О косточке. Кто же не знает, что это самая увлекательная вещь в мире. Жилки, внутренность ноздреватая, вкусная, пропитанная мозгом. Над иным занимательным мосолком можно охотно можно охотно потрудиться от завтрака до обеда. И я так думаю: кость – всегда кость, хотя бы самая подержанная, а следовательно, ею всегда не поздно позабавиться. И потому я зарываю ее в землю в саду или на огороде. Кроме того, я размышляю: вот было на ней мясо и нет его; почему же, если его нет, ему снова не быть?
И если кто-нибудь – человек, кошка или собака – проходит мимо места, где она закопана, я сержусь и рычу. Вдруг догадаются? Но чаще я сам забываю место, и тогда долго бываю не в духе.
У нас живет в доме пушистая кошка "Катя", необыкновенно важное и дерзкое существо. Она держит себя так надменно, будто бы весь дом и все, что в доме – люди и вещи, – принадлежит ей. На чужих собак она всегда бросается первая, вцепляясь в морду. Мы с ней живем дружно, Вечером, когда мне приносят мою миску с овсянкой и костями, я охотно позволяю ей подойти и полакать со мною. Но уговор: косточек не трогать. И она это хорошо помнит после того, как однажды я на нее очень громко прикрикнул. Зато и я соблюдаю договор: кошкиного молока не трогать! Однако играть с ней я не люблю. Непременно в игре забудется и оцарапает мне нос. А этого я терпеть не могу. Долго потом чихаю и тру нос лапами.
На днях Маленькая позвала меня к себе, в детскую и открыла шкафчик. Там на нижней полке лежала на боку наша кошка, и ее сосала целая куча смешных слепых котят. "Правда, сапсан, какие они восторгательные?" – сказала мне Маленькая.

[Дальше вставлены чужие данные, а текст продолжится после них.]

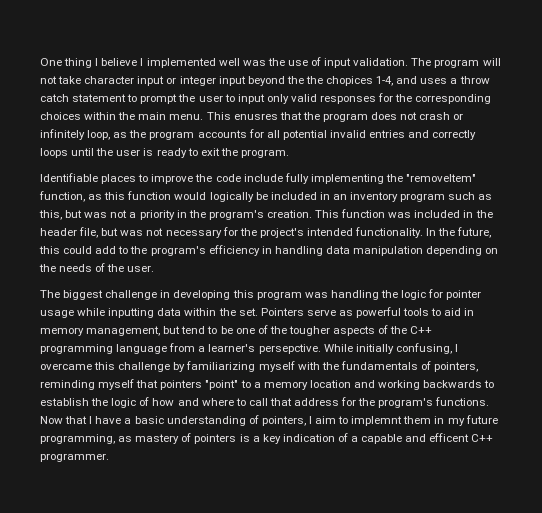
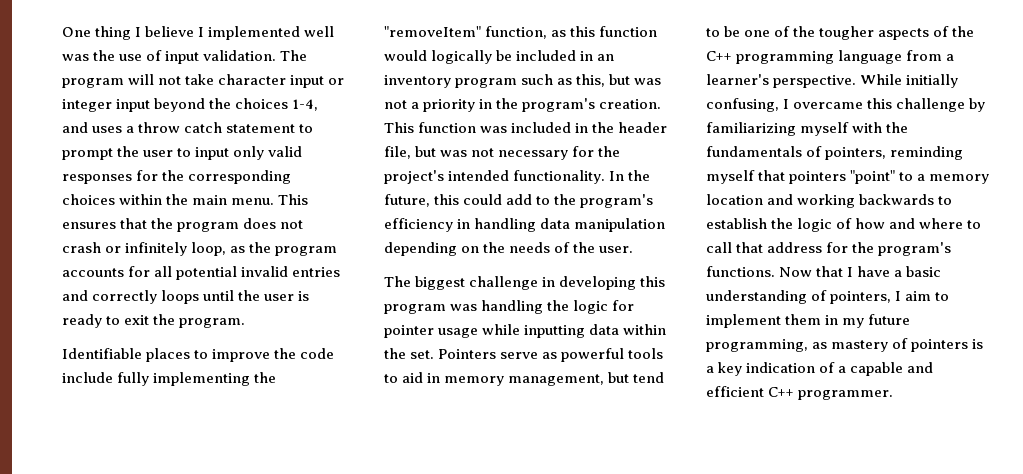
- The program will not take character input or integer input beyond the the chopices 1-4, and uses a throw catch statement to prompt the user to input only valid responses for the corresponding choices within the main menu.
+ The program will not take character input or integer input beyond the choices 1-4, and uses a throw catch statement to prompt the user to input only valid responses for the corresponding choices within the main menu.
- This enusres that the program does not crash or infinitely loop, as the program accounts for all potential invalid entries and correctly loops until the user is ready to exit the program.
+ This ensures that the program does not crash or infinitely loop, as the program accounts for all potential invalid entries and correctly loops until the user is ready to exit the program.
- Pointers serve as powerful tools to aid in memory management, but tend to be one of the tougher aspects of the C++ programming language from a learner's persepctive.
+ Pointers serve as powerful tools to aid in memory management, but tend to be one of the tougher aspects of the C++ programming language from a learner's perspective.
- Now that I have a basic understanding of pointers, I aim to implemnt them in my future programming, as mastery of pointers is a key indication of a capable and efficent C++ programmer.
+ Now that I have a basic understanding of pointers, I aim to implement them in my future programming, as mastery of pointers is a key indication of a capable and efficient C++ programmer.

Правда. Они мне очень понравились. Двух или трех я обнюхал, лизнул и носом перевернул с брюшка на спинку. Они пищали, точно мышата, и были теплые и мягкие, беспомощные и сердитые. Забеспокоившись, кошка приподняла голову и сказала жалобным голосом: "Ах, пожалуйста, Сапсан, поосторожнее, не наступите на них лапой, вы такой большой".
Вот глупая. Точно я сам не знаю?
Сегодня Хозяин взял меня в гости в дом, где мы еще никогда не бывали. Там я увидел замечательное чудо: не щенка, а настоящую взрослую собаку, но такую маленькую, что она свободно поместилась бы в молей закрытой пасти, и там ей еще осталось бы довольно места, чтобы покружиться вокруг самой себя, прежде чем лечь. Вся она, со своими тоненькими, шаткими ножками и мокрыми выпуклыми черными глазами, походила на какого-то трясущегося паучка, но – скажу откровенно – более свирепого создания я еще никогда не встречал. Она с ожесточением накинулась на меня и закричала пронзительно: "Вон из моего дома! Вон сию же минуту! Иначе я растерзаю на части! Оторву хвост и голову! Вон! От тебя улицей пахнет!" И она еще прибавила несколько таких слов, что… Я испугался, пробовал залезть под диван, но прошла только голова, и диван поехал по полу, потом я забился в угол. Хозяин смеялся. Я поглядел на него укоризненно. Он ведь сам хорошо знает, что я не отступлю ни перед лошадью, ни перед быком, ни перед медведем. Просто – меня поразило и ужаснуло, что этот крошечный собачий комочек извергает из себя такой огромный запас злости.
После Хозяина всех ближе моему собачьему сердцу маленькая – так я зову его дочку. Никому бы, кроме нее, я не простил, если бы вздумали таскать меня за хвост и за уши, садиться на меня верхом или запрягать в повозку. Но я все терплю и, притворяясь, повизгиваю, как трехмесячный щенок. И радостно мне бывает по вечерам лежать неподвижно, когда она, набегавшись за день, вдруг задремлет на ковре, прикорнув головкой у меня на боку. И она, когда мы играем, тоже не обижается, если я иногда махну хвостом и свалю ее с ног.
Иногда мы с нею развозимся, и она начинает хохотать. Я это очень люблю, но сам не умею. Тогда я прыгаю вверх всеми четырьмя лапами и лаю громко, как только могу. И меня обыкновенно вытаскивают за ошейник на улицу. Почему?